A SALUTE TO CHRIS NOEL & OTHER 60s STARLETS WHO WENT TO VIETNAM
Watched the entire 18 hour PBS documentary series The Vietnam War: A Film by Ken Burns & Lynn Novick. It was a time investment but overall really worth it. Great job showing a balanced look at the war from U.S., South Vietnam and North Vietnam perspectives as well as personal stories from military men and civilians from all three countries. Powerful, moving, and informative. However, I was surprised that the celebrities who went to Vietnam to entertain the troops were given such short shrift including Bob Hope. Only Hanoi Jane was really talked about and that was because of her blunder to go to North Vietnam.

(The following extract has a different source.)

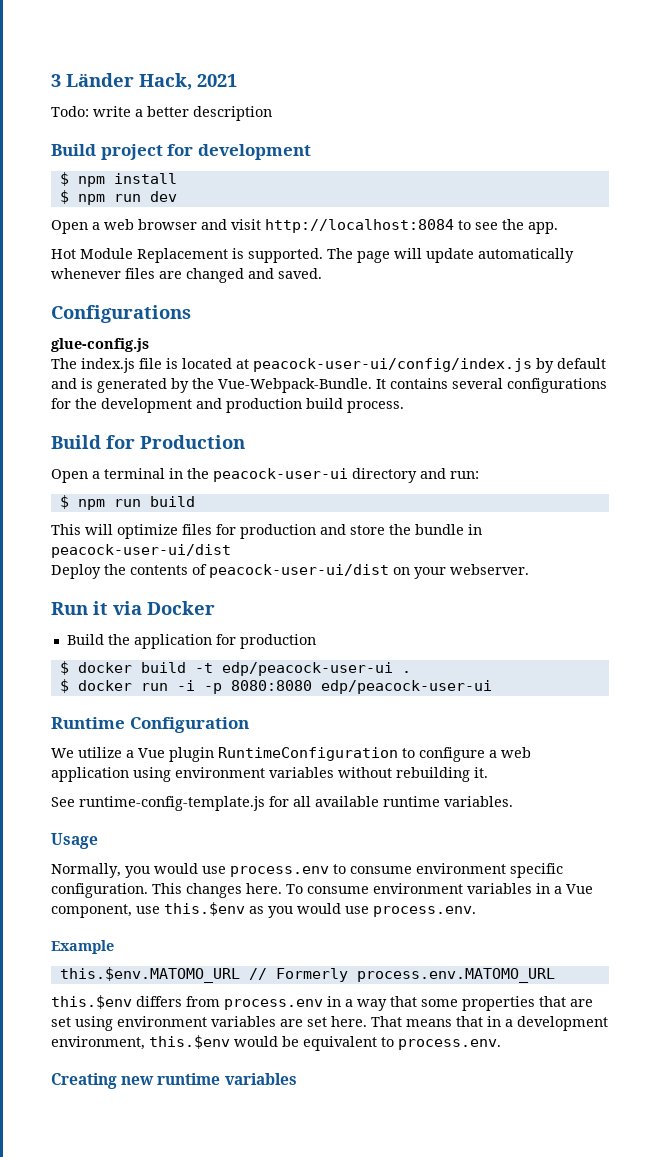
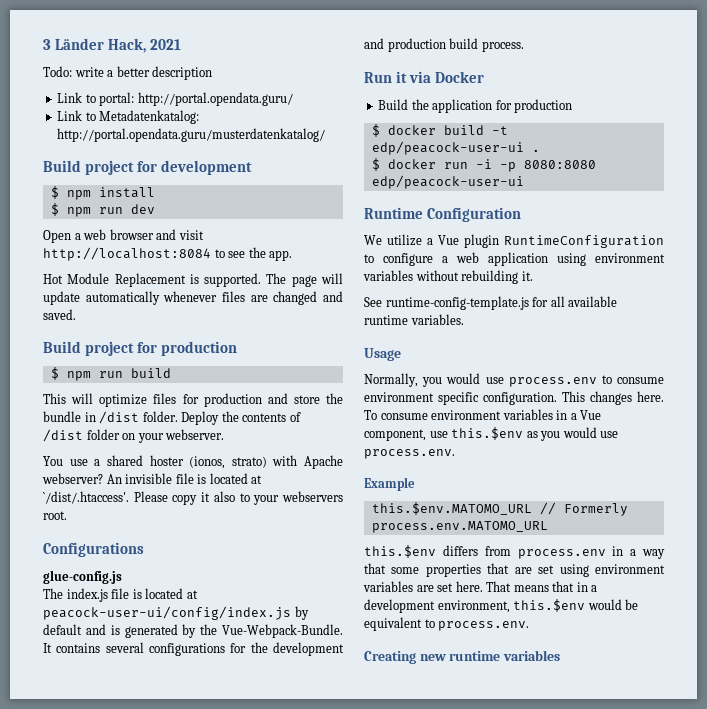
(272, 113) none -> [57,92,293,106] [57,110,200,124] [57,128,326,142] // Link to portal: http://portal.opendata.guru/ // Link to Metadatenkatalog: http://portal.opendata.guru/musterdatenkatalog/
(322, 273) none -> [43,341,237,356] [50,367,171,381] [43,393,343,407] [43,411,301,425] [43,429,225,443] [43,455,343,469] [42,473,263,484] [43,491,344,505] [43,511,67,520] // Build project for production // $ npm run build // This will optimize files for production and store the bundle in /dist folder. Deploy the contents of /dist folder on your webserver. // You use a shared hoster (ionos, strato) with Apache webserver? An invisible file is located at `/dist/.htaccess'. Please copy it also to your webservers root.
[51,435,245,449] [51,468,479,483] [59,495,195,510] [51,524,482,539] [51,544,231,558] [51,564,529,579] // Build for Production // Open a terminal in the peacock-user-ui directory and run: // $ npm run build // This will optimize files for production and store the bundle in peacock-user-ui/dist // Deploy the contents of peacock-user-ui/dist on your webserver. -> (524, 46) none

So I would like to salute my 60s starlets that gave up their time to go to Vietnam. Most were not part of Bob Hope’s big USO tours that played the major military bases in safe zones and instead went solo as Chris Noel did or with Johnny Grant (the unofficial mayor of Hollywood) to smaller fire bases in-country with enemy fire all around.
Chris Noel (of Girl Happy; Beach Ball, Wild Wild Winter fame) must lead this list. She was a DJ on Armed Forces Radio with her show “My Date with Chris” and journeyed to Vietnam many times.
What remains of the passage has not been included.